Print each entry below precisely as it reads.

Working data START

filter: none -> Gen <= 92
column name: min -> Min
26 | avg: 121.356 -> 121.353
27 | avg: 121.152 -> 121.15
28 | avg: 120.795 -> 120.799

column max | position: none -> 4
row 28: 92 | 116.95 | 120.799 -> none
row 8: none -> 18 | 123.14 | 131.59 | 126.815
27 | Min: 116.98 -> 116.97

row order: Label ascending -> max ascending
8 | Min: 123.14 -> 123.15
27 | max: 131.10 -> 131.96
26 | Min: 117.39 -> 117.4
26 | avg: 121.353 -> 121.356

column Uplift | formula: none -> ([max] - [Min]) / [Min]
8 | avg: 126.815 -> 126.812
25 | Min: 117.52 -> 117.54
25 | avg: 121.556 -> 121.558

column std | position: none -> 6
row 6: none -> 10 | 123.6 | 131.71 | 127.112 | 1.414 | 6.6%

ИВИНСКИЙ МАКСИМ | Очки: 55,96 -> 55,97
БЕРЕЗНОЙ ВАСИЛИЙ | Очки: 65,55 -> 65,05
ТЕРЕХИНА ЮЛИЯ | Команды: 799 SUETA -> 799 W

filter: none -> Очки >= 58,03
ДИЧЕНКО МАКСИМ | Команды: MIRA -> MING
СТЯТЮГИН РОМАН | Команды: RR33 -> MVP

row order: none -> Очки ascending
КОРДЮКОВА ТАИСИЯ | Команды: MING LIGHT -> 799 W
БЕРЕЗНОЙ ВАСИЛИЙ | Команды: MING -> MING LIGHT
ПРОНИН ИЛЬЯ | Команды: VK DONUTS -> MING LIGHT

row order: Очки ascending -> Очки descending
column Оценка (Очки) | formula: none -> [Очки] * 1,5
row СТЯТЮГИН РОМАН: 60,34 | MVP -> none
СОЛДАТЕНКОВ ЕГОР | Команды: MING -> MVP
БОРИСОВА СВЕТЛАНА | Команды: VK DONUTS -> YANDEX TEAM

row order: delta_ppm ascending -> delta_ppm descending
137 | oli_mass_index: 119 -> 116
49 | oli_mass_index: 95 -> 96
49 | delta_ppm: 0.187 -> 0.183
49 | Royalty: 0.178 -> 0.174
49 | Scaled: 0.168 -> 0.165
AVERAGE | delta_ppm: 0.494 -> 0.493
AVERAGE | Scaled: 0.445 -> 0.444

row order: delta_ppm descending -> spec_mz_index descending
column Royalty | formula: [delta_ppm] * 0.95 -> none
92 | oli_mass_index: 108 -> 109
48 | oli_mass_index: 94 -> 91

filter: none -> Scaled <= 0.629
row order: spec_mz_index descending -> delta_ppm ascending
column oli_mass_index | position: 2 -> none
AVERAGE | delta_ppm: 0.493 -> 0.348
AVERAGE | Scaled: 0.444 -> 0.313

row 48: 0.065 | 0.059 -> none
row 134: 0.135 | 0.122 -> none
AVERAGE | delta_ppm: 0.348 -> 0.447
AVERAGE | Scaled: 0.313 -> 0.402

Working data END

→ Exercise answer:
filter: none -> Gen <= 92
column name: min -> Min
26 | avg: 121.356 -> 121.353
27 | avg: 121.152 -> 121.15
28 | avg: 120.795 -> 120.799

column max | position: none -> 4
row 28: 92 | 116.95 | 120.799 -> none
row 8: none -> 18 | 123.14 | 131.59 | 126.815
27 | Min: 116.98 -> 116.97

row order: Label ascending -> max ascending
8 | Min: 123.14 -> 123.15
27 | max: 131.10 -> 131.96
26 | Min: 117.39 -> 117.4
26 | avg: 121.353 -> 121.356

column Uplift | formula: none -> ([max] - [Min]) / [Min]
8 | avg: 126.815 -> 126.812
25 | Min: 117.52 -> 117.54
25 | avg: 121.556 -> 121.558

column std | position: none -> 6
row 6: none -> 10 | 123.6 | 131.71 | 127.112 | 1.414 | 6.6%

ИВИНСКИЙ МАКСИМ | Очки: 55,96 -> 55,97
БЕРЕЗНОЙ ВАСИЛИЙ | Очки: 65,55 -> 65,05
ТЕРЕХИНА ЮЛИЯ | Команды: 799 SUETA -> 799 W

filter: none -> Очки >= 58,03
ДИЧЕНКО МАКСИМ | Команды: MIRA -> MING
СТЯТЮГИН РОМАН | Команды: RR33 -> MVP

row order: none -> Очки ascending
КОРДЮКОВА ТАИСИЯ | Команды: MING LIGHT -> 799 W
БЕРЕЗНОЙ ВАСИЛИЙ | Команды: MING -> MING LIGHT
ПРОНИН ИЛЬЯ | Команды: VK DONUTS -> MING LIGHT

row order: Очки ascending -> Очки descending
column Оценка (Очки) | formula: none -> [Очки] * 1,5
row СТЯТЮГИН РОМАН: 60,34 | MVP -> none
СОЛДАТЕНКОВ ЕГОР | Команды: MING -> MVP
БОРИСОВА СВЕТЛАНА | Команды: VK DONUTS -> YANDEX TEAM

row order: delta_ppm ascending -> delta_ppm descending
137 | oli_mass_index: 119 -> 116
49 | oli_mass_index: 95 -> 96
49 | delta_ppm: 0.187 -> 0.183
49 | Royalty: 0.178 -> 0.174
49 | Scaled: 0.168 -> 0.165
AVERAGE | delta_ppm: 0.494 -> 0.493
AVERAGE | Scaled: 0.445 -> 0.444

row order: delta_ppm descending -> spec_mz_index descending
column Royalty | formula: [delta_ppm] * 0.95 -> none
92 | oli_mass_index: 108 -> 109
48 | oli_mass_index: 94 -> 91

filter: none -> Scaled <= 0.629
row order: spec_mz_index descending -> delta_ppm ascending
column oli_mass_index | position: 2 -> none
AVERAGE | delta_ppm: 0.493 -> 0.348
AVERAGE | Scaled: 0.444 -> 0.313

row 48: 0.065 | 0.059 -> none
row 134: 0.135 | 0.122 -> none
AVERAGE | delta_ppm: 0.348 -> 0.447
AVERAGE | Scaled: 0.313 -> 0.402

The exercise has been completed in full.